▶ _Work to complete_:
Nothing but the lines from the one with "[101,1080,310,1096] Avoid duplicated" through the end of the records below should be written out, and each must match word for word.

▶ _Content revision data_:

/---

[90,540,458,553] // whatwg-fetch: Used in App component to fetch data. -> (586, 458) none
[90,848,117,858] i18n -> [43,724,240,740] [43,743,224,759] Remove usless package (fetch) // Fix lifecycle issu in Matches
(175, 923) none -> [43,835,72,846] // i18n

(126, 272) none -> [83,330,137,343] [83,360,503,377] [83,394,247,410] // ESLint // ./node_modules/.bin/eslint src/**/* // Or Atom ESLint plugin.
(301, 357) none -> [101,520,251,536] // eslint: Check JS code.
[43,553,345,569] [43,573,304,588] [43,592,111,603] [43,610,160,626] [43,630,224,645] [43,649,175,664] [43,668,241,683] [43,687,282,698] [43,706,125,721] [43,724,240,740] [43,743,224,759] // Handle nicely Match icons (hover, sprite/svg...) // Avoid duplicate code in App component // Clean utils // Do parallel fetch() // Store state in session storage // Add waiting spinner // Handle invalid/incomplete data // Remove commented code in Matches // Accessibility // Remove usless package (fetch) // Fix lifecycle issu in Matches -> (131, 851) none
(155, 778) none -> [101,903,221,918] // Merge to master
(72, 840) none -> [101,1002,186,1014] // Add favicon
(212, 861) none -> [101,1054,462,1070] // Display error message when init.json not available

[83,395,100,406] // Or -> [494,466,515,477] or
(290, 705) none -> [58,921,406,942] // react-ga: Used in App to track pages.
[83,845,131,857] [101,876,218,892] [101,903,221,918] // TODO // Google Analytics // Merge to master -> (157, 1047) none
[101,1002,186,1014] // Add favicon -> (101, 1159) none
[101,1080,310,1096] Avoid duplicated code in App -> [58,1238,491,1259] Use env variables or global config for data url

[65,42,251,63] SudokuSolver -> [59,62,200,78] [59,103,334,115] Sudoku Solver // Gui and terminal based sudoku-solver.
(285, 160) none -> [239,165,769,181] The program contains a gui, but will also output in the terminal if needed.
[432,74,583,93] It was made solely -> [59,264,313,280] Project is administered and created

\---

▶ _Answer section_:
[101,1080,310,1096] Avoid duplicated code in App -> [58,1238,491,1259] Use env variables or global config for data url

[65,42,251,63] SudokuSolver -> [59,62,200,78] [59,103,334,115] Sudoku Solver // Gui and terminal based sudoku-solver.
(285, 160) none -> [239,165,769,181] The program contains a gui, but will also output in the terminal if needed.
[432,74,583,93] It was made solely -> [59,264,313,280] Project is administered and created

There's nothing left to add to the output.